Additionally, NOSSCR contends that Congress enacted EAJA for the purpose of improving access to the courts. Congress intended EAJA to encourage and permit private parties of modest means to recover litigation costs, thereby making it easier for individuals whom the Government has unjustly harmed to challenge the Government’s actions. Thus, NOSSCR insists that 28 U.S.C. § 2412(d) was never intended to provide the Government a means for collecting debts it is owed.

Petitioner, Michael J. Astrue, Commissioner of Social Security (“Astrue”), argues that the Eighth Circuit’s holding is inconsistent with the text of EAJA and congressional intent. EAJA provides that, in circumstances where an award is appropriate and “[e]xcept as otherwise specifically provided by statute, a court shall award to a prevailing party . . . fees and other expenses . . . incurred by that party.”. Astrue contends that EAJA’s text thus compels the court to award attorneys’ fees to prevailing parties rather than to their attorneys.

Astrue further argues that the Eighth Circuit’s decision is contrary to congressional intent. He maintains that the application of the holding in Ratliff v. Astrue would create “unusual and cumbersome outcomes” that Congress could not have intended.He predicts that if multiple law firms represented an individual, the Eighth Circuit’s decision would require EAJA rewards to be divided into multiple payments which would be cumbersome for the court.This result would be unusual, because the statute does not distinguish between attorneys and other businesses providing the prevailing party with litigation services (e.g. expert witnesses, engineers, scientists, and other analysts), and the Eighth Circuit’s holding would require EAJA rewards to go to these persons as well.

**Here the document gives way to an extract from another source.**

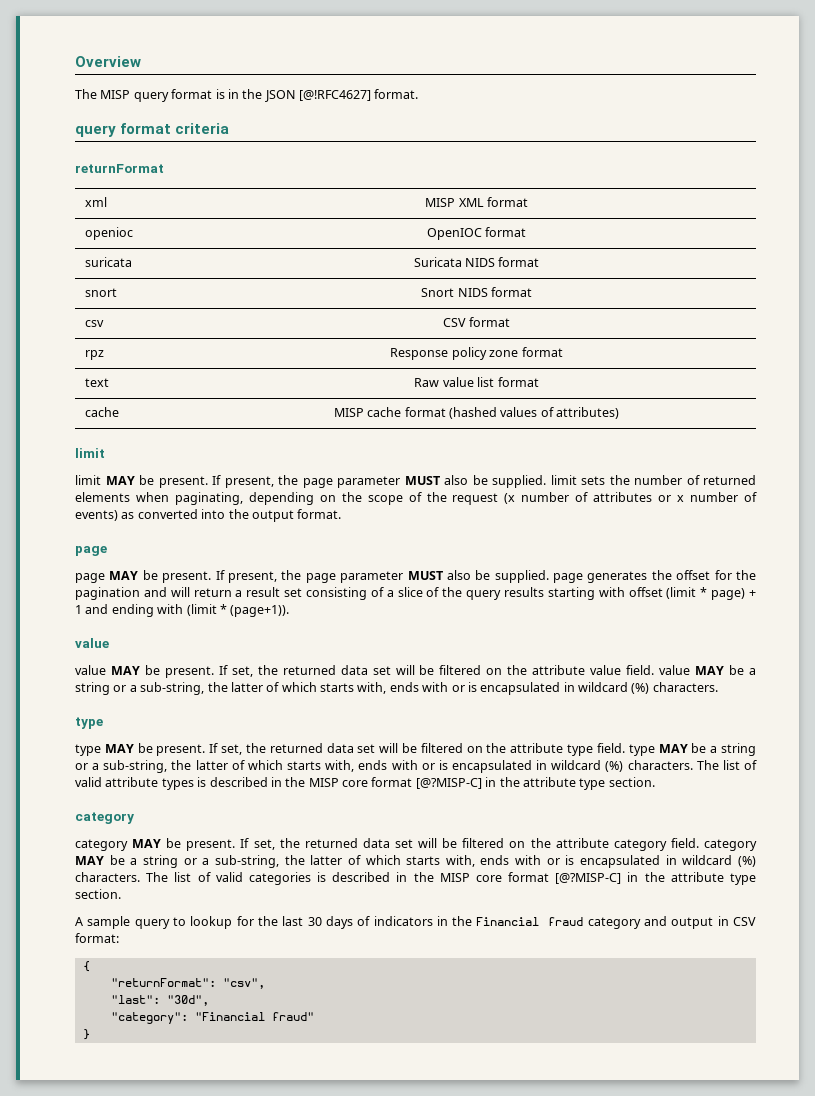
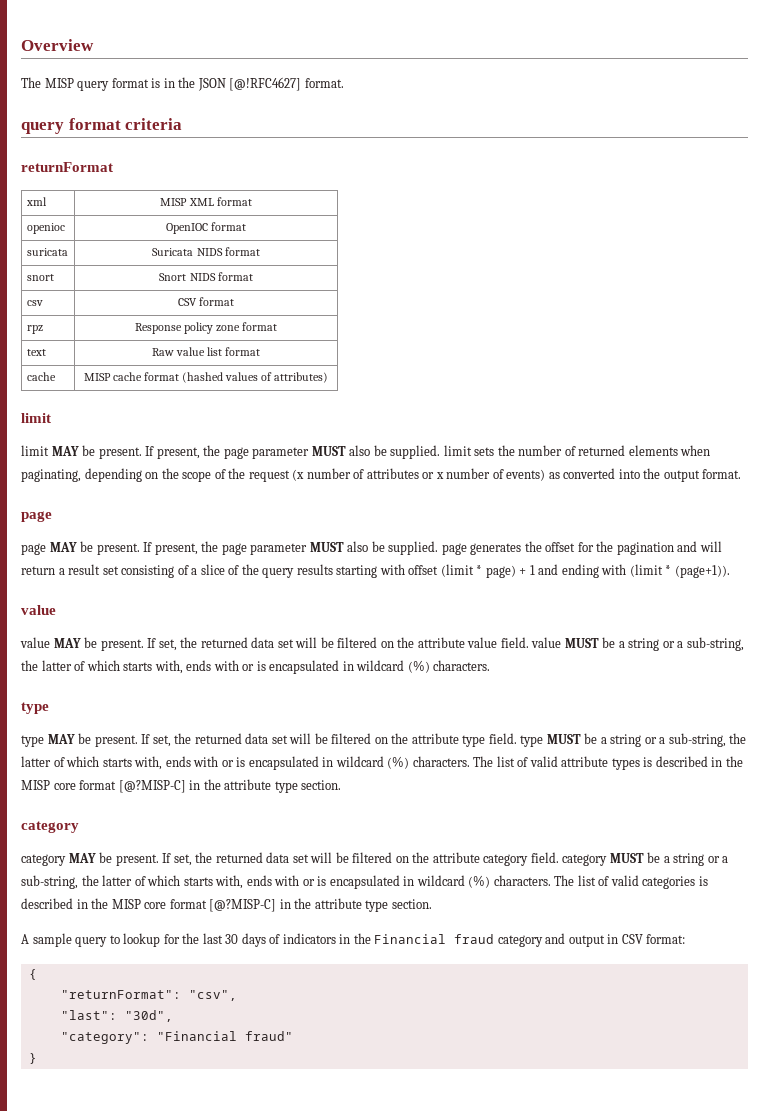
[695,666,725,675] MAY -> [564,638,599,648] MUST
[658,744,688,753] MAY -> [546,734,581,744] MUST
[75,856,104,865] MAY -> [609,853,644,863] MUST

As California Attorney’s Fees points out, the Court’s decision will settle a federal circuit split. In Stephens v. Astrue, the United States Court of Appeals for the Fourth Circuit held that fees are payable to the prevailing party. This decision goes directly against the holding of the United States Court of Appeals for the Eighth Circuit in Ratliff v. Astrue in which the Eighth Circuit held that attorneys’ fees awarded under EAJA are awarded to the prevailing parties’ attorneys and not the parties themselves and as such, that the government cannot reduce them to pay for debts the parties owe to the federal government.

Conclusion 

This case will determine whether the prevailing party or the prevailing party’s attorney in a Social Security case should receive the award of attorney’s fees. Though both parties engage in a textual and historical analysis of the Equal Access to Justice Act (“EAJA”), they reach different conclusions regarding who is the rightful recipient of the award. The Supreme Court must decide whether the language of EAJA is unambiguous and the award should go to the “prevailing party” or whether public policy considerations behind EAJA’s enactment suggest Congress intended that the successful attorney receive the award.